Eliana afirmou que, com o apoio, não pretende conseguir um cargo em um eventual governo do candidato do PSL. “Quero contribuir como cidadã brasileira. Eu não quero cargo. Eu sou uma mulher independente, tenho escritório de advocacia e sou aposentada. O que eu quero é ser interlocução, para dar informações, contribuir de alguma forma, como alguém que viveu 40 anos no Judiciário”, disse ao site bahia.ba.
Ex-corregedora-geral do Conselho Nacional de Justiça, Eliana defende como bandeiras o combate à corrupção no Poder Judiciário, fortalecendo os órgãos de fiscalização; além da defesa das mulheres, com equiparação salarial entre os gêneros. “Nós conversamos, disse a ele que era no sentido dessas bandeiras, e ele concordou”, declarou a ex-ministra.
Apesar do recente compromisso em defesa do gênero feminino, o candidato do PSL, no entanto, declarou, em 2016, ser contra a equiparação salarial entre homens e mulheres. “Eu não empregaria [mulheres e homens] com o mesmo salário. Mas tem muita mulher que é competente”, disse Bolsonaro em entrevista à apresentadora Luciana Gimenez, na RedeTV!,.

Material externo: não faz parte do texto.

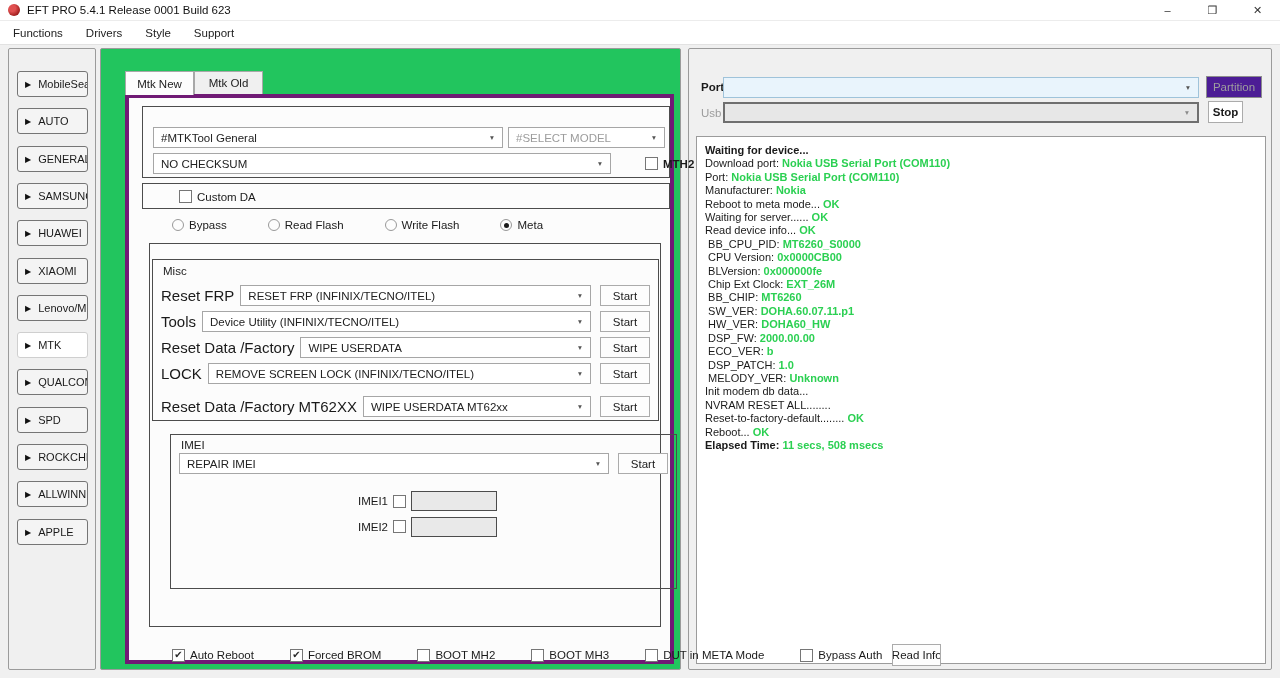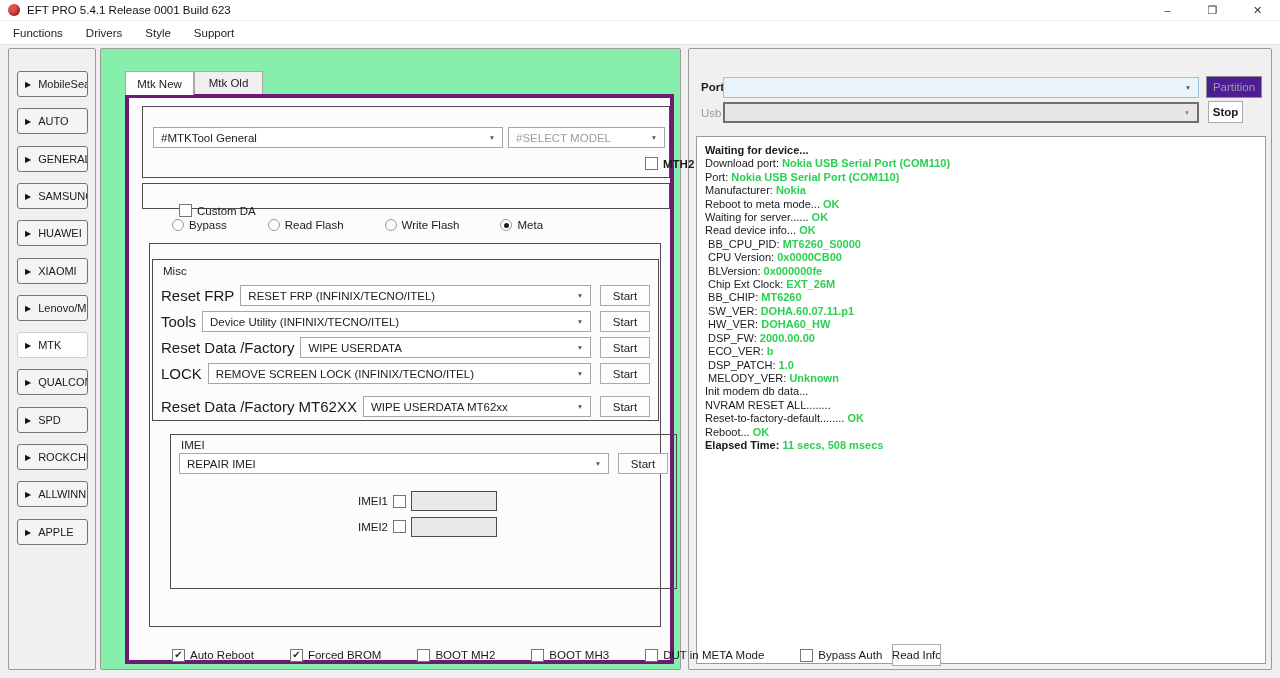--- a/index.html
+++ b/index.html
@@ -13,21 +13,21 @@
   .app-icon { width:12px; height:12px; border-radius:50%; background:radial-gradient(circle at 35% 35%, #e05050 0 30%, #a31f1f 70%, #5c1010 100%); margin:0 7px 0 8px; }
   .win-title { font-size:11.5px; color:#111; }
   .win-controls { position:absolute; right:0; top:0; height:20px; display:flex; }
   .win-btn { width:45px; height:20px; display:flex; align-items:center; justify-content:center; font-size:11px; color:#333; cursor:default; }
   
   .menubar { height:25px; background:#ffffff; border-top:1px solid #ececec; border-bottom:1px solid #e2e2e2; display:flex; align-items:center; padding-left:4px; }
   .menu-item { padding:0 14px 0 9px; font-size:11.5px; color:#222; height:100%; display:flex; align-items:center; }
   
   .panel { position:absolute; border:1px solid #9b9b9b; background:#f0f0f0; border-radius:2px; }
   #sidebar-panel { left:8px; top:48px; width:88px; height:622px; }
-  #center-panel  { left:100px; top:48px; width:581px; height:622px; background:#86efac; }
+  #center-panel  { left:100px; top:48px; width:581px; height:622px; background:#22c55e; }
   #right-panel   { left:688px; top:48px; width:584px; height:622px; }
   
   .side-btn { position:absolute; left:8px; width:71px; height:26px; background:#f4f4f4; border:1px solid #757575; border-radius:3px; display:flex; align-items:center; padding-left:7px; gap:7px; font-size:11px; color:#1a1a1a; white-space:nowrap; overflow:hidden; }
   .side-btn .tri { font-size:8px; color:#111; flex:0 0 auto; }
   .side-btn.selected { background:#ffffff; border-color:#cfcfcf; }
   
   .tab { position:absolute; top:22px; height:23px; width:69px; display:flex; align-items:center; justify-content:center; font-size:11.5px; border:1px solid #a8a8a8; border-bottom:none; background:#f0f0f0; color:#222; z-index:3; }
   .tab.active { background:#fdfdfd; z-index:5; height:24px; }
   .tab-content { position:absolute; left:24px; top:45px; width:549px; height:570px; border:4px solid #701a75; background:#fcfcfc; z-index:4; }
   
@@ -152,28 +152,32 @@
 
     <div class="gbox" style="left:13px; top:8px; width:528px; height:72px;">
       <div class="combo" style="position:absolute; left:10px; top:20px; width:350px;">
         <span>#MTKTool General</span>
         <span class="arrow" style="transform:translateY(-50%) scale(0.8);">▼</span>
       </div>
       <div class="combo placeholder" style="position:absolute; left:365px; top:20px; width:157px;">
         <span>#SELECT MODEL</span>
         <span class="arrow" style="transform:translateY(-50%) scale(0.8);">▼</span>
       </div>
+      <div class="combo" style="position:absolute; left:10px; top:46px; width:458px;">
+        <span>NO CHECKSUM</span>
+        <span class="arrow" style="transform:translateY(-50%) scale(0.8);">▼</span>
+      </div>
       <label class="opt" style="position:absolute; left:474px; top:50px; font-weight:bold;">
         <span class="cb"></span>
         <span>MTH2</span>
       </label>
     </div>
 
     <div class="gbox" style="left:13px; top:85px; width:528px; height:26px;">
-      <label class="opt" style="position:absolute; left:8px; top:20px;">
+      <label class="opt" style="position:absolute; left:8px; top:6px;">
         <span class="cb"></span>
         <span>Custom DA</span>
       </label>
     </div>
 
     <div id="mode-row" style="position:absolute; left:15px; top:121px; display:flex; gap:13px; align-items:center;">
         <label class="opt">
           <span class="radio"></span>
           <span>Bypass</span>
         </label>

Desfiliação – A conversa de Eliana com Bolsonaro foi na quarta-feira (10). Na madrugada desta quinta-feira (11), a Rede recomendou aos filiados que não apoiassem o capitão, embora a legenda não tenha declarado apoio ao opositor Fernando Haddad (PT). Diante disso, a ex-ministra decidiu pela desfiliação, que está sendo formalizada nesta quinta.
“Acho que temos que ter opiniões democráticas respeitadas. Dessa forma, estou seguindo não na política partidária com o PSL, mas estou me solidarizando com a política que está sendo pedida pelo candidato nessa oportunidade”, justificou.